A crise que vivemos – cujos contornos e profundidade estão por avaliar – constitui um enorme teste a todos: serviços de saúde, Governos, instituições, empresas, grupos sociais e cidadãos. Por parte das autoridades não pode haver outra opção além da transparência total e capacidade reativa e preventiva determinada. Infelizmente não foi isso que aconteceu na China continental, em Wuhan, quando surgiram os primeiros casos de uma pneumonia de origem desconhecida. Tudo aponta para uma subavaliação, negligência e falta de transparência na fase inicial do surto por parte das autoridades de Wuhan, com consequências devastadoras. A resposta posterior do Governo Central foi firme, estando em curso medidas nunca antes vistas para procurar conter um novo tipo de vírus para o qual ainda não há vacina e que demonstra níveis infecciosos bem mais elevados que a SARS, embora a taxa de mortalidade nesta fase ainda seja bastante menor. Além das medidas de urgência que se impõe no imediato, outras se deverão seguir não apenas de proibição do comércio de animais selvagens – como é defendido num artigo de opinião do China Daily que republicamos nesta edição – mas também mudanças efetivas que coloquem um ponto final à cultura de opacidade e secretismo que, não obstante progressos registados nos últimos anos, prevalece no sistema do Continente. Isso é inaceitável sobretudo em situações de crise de saúde pública. Transparência traz confiança. São dois lados da mesma moeda. Paralelamente, há que promover o esclarecimento contra a abundante informação falsa que inunda as redes sociais.
Em Macau, as autoridades agiram com eficiência e determinação, sendo mais expeditas que as da cidade vizinha de Hong Kong, o que traz à luz a aprendizagem local desde o surto da pneumonia atípica em 2003. É cedo para perceber se será suficiente, havendo vozes que, compreensivelmente, pedem ao Governo que vá mais longe quer ao nível de maiores restrições nas fronteiras, quer com o encerramento temporário dos casinos.

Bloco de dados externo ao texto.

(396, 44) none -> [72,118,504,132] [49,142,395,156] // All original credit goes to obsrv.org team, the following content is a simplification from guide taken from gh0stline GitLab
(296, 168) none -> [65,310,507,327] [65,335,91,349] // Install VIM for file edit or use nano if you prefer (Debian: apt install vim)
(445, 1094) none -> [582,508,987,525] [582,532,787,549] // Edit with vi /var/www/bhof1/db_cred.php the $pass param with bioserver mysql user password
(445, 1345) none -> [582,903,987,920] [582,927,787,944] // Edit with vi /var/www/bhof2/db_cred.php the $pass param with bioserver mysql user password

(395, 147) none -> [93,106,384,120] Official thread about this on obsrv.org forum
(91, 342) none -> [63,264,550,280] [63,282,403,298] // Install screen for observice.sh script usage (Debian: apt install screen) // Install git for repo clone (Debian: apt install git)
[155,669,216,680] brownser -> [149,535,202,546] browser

Ao mesmo tempo que o grau de exigência de transparência e expectativa de proteção da sociedade é absolutamente central nesta fase, é importante fortalecermos os laços de interajuda na comunidade e de solidariedade com os cidadãos afectados e com as regiões na China continental fustigadas pelo surto.
A chave para a saída estará na prevenção eficiente, resposta rápida, solidariedade e cooperação internacional. A saúde pública é um bem público global.